Task data Block Start

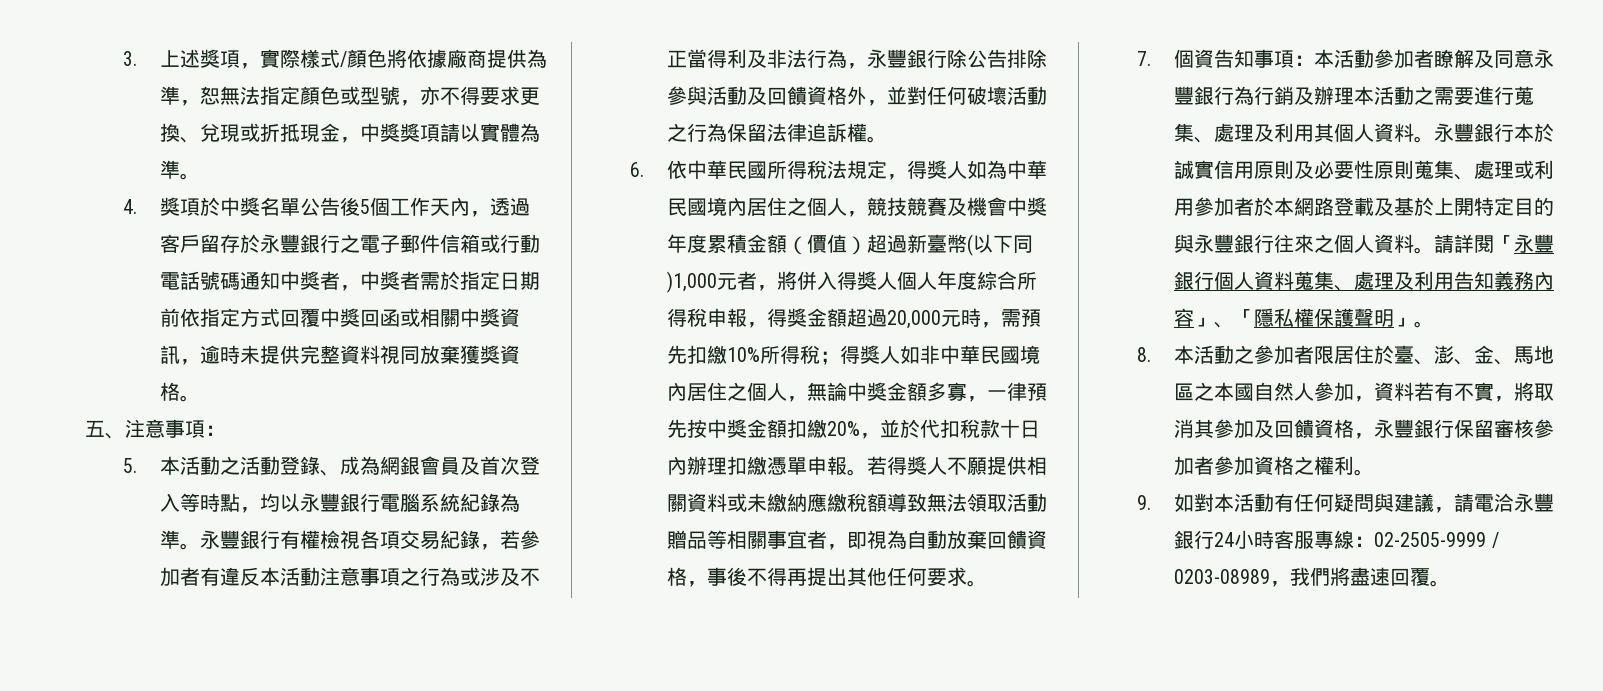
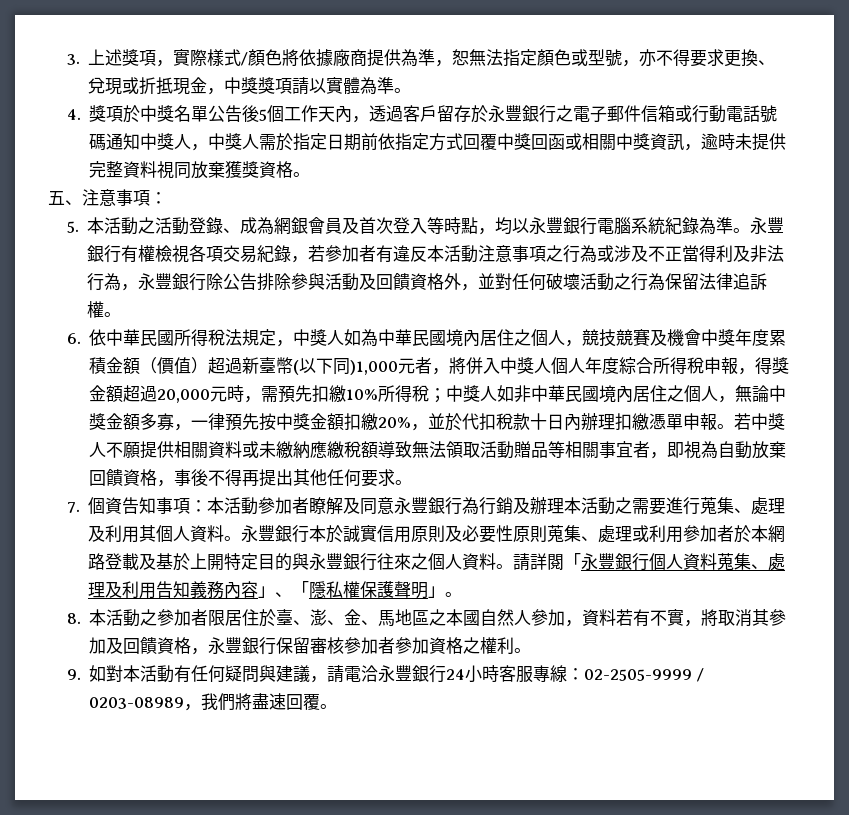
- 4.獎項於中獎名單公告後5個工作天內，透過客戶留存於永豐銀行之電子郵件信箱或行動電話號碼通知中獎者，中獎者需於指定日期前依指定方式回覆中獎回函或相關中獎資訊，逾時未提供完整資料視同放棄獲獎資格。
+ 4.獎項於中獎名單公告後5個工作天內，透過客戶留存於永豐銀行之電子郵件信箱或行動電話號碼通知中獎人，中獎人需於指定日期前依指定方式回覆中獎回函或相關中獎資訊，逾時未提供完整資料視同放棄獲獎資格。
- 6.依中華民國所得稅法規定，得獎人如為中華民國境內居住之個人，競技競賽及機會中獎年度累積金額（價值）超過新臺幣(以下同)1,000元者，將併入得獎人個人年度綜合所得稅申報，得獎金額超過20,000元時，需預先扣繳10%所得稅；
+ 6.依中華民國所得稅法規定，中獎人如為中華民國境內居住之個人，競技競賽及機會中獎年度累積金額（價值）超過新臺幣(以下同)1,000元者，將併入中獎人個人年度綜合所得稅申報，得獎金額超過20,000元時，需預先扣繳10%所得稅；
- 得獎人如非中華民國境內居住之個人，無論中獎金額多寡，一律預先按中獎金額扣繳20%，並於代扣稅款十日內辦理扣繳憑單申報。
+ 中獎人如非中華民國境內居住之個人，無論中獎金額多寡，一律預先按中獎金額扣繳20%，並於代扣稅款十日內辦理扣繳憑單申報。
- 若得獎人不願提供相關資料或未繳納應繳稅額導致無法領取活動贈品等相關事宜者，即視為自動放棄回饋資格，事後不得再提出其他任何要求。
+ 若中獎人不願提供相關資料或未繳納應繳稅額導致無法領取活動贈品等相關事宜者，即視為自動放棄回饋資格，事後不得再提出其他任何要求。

Task data Block End
Task data Block Start

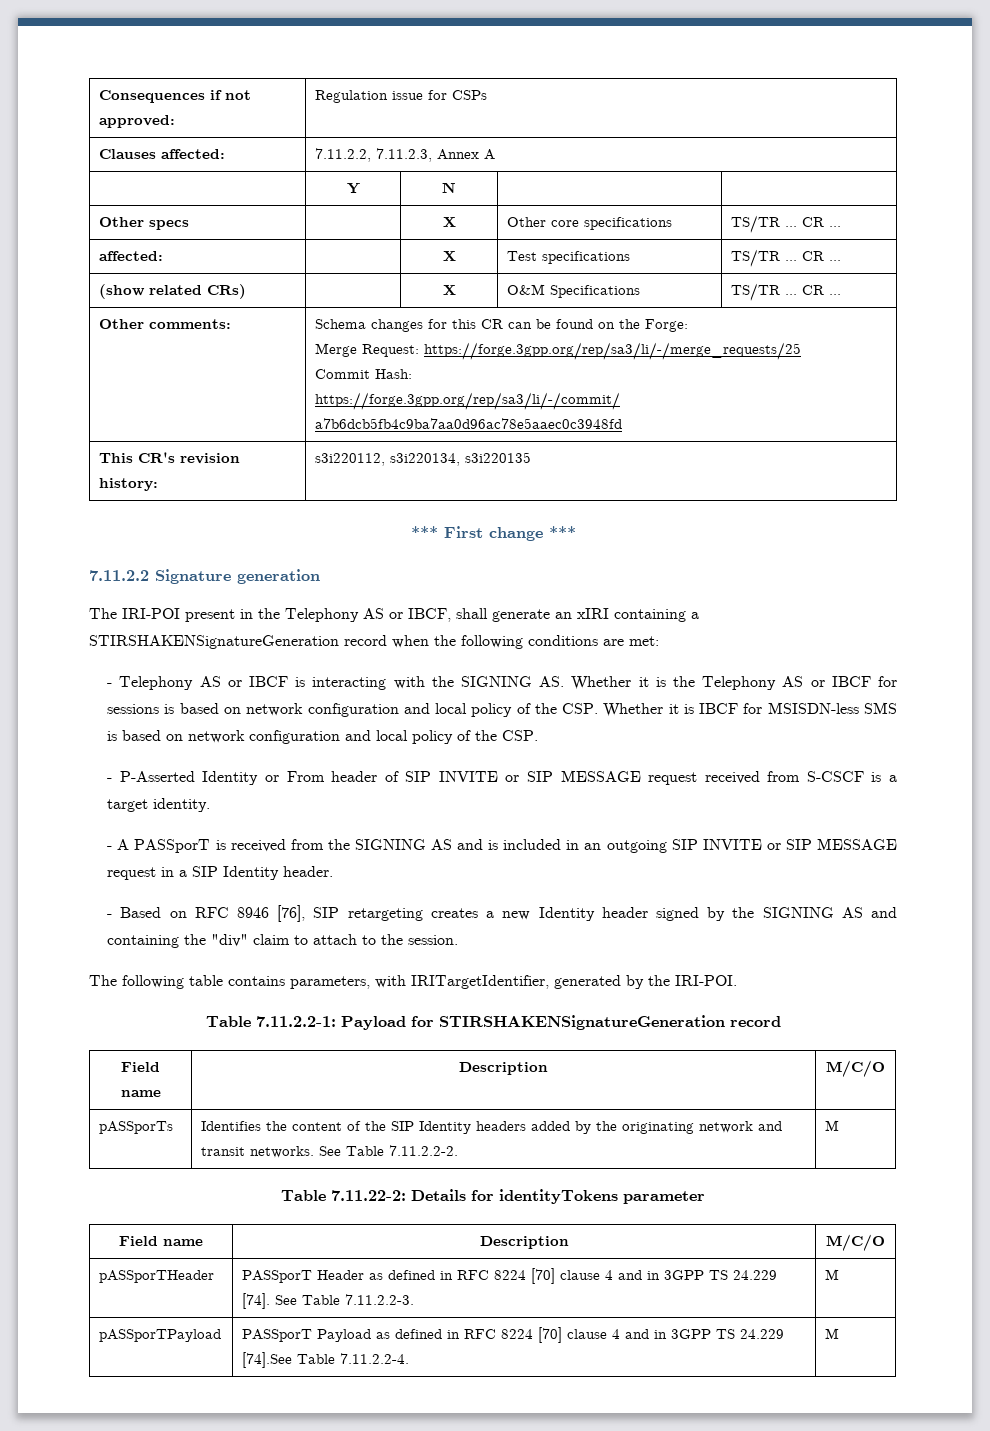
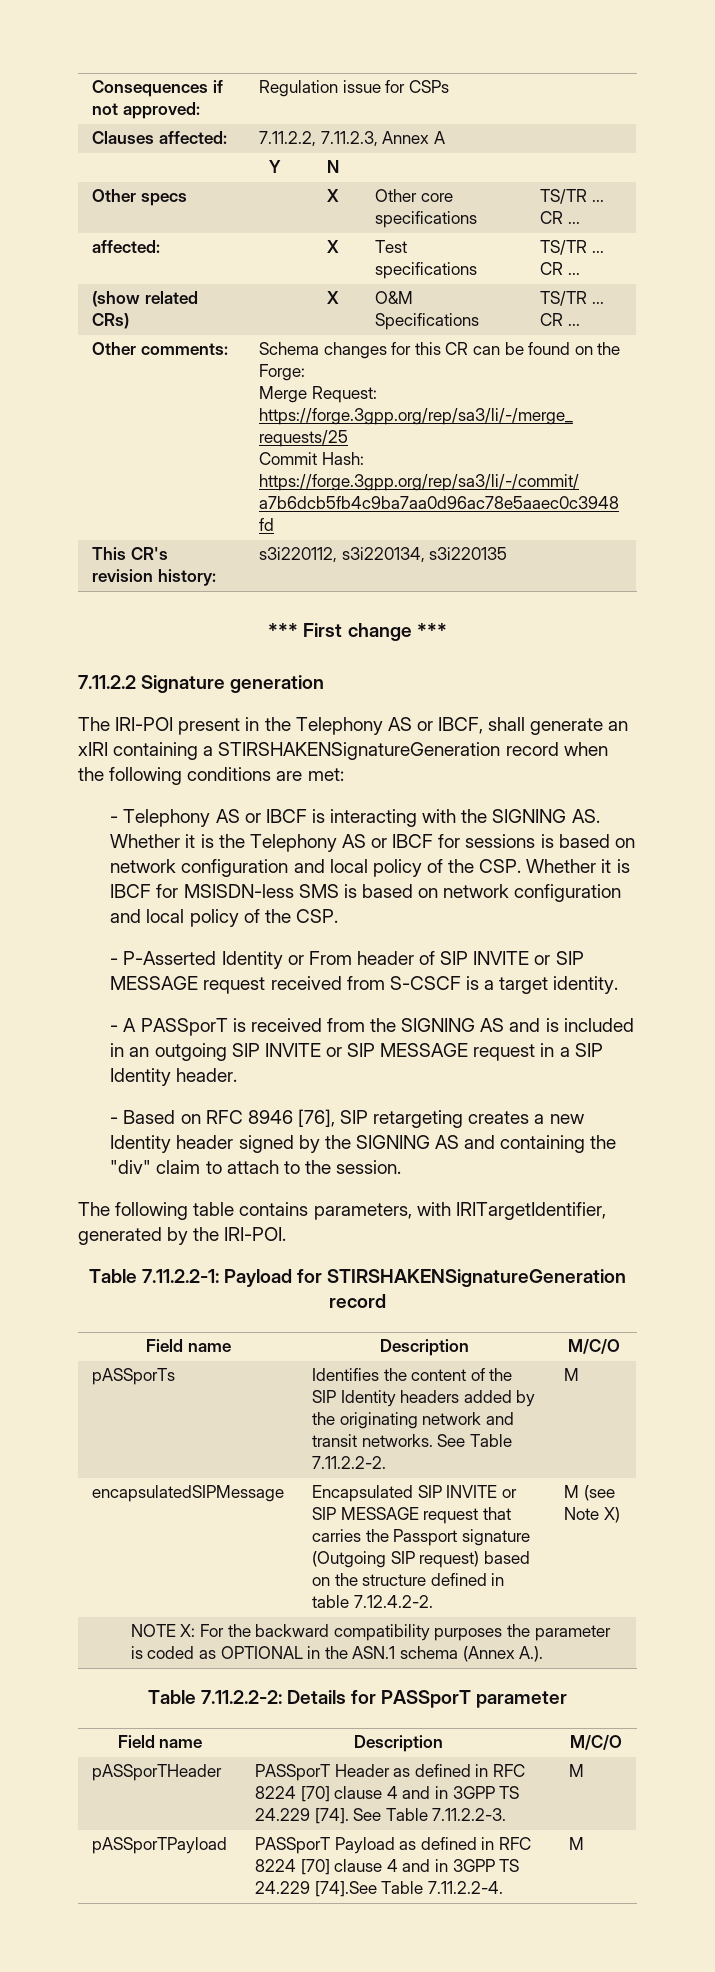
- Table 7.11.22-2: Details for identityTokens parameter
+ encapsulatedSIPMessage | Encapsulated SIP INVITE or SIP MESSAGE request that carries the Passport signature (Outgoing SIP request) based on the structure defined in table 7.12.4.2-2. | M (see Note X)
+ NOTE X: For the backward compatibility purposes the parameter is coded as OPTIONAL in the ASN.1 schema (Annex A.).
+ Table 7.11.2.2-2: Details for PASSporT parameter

Task data Block End

Task> Which lines of the listing contain the string "parameter"? Copy each of them.

Solution>
- Table 7.11.22-2: Details for identityTokens parameter
+ NOTE X: For the backward compatibility purposes the parameter is coded as OPTIONAL in the ASN.1 schema (Annex A.).
+ Table 7.11.2.2-2: Details for PASSporT parameter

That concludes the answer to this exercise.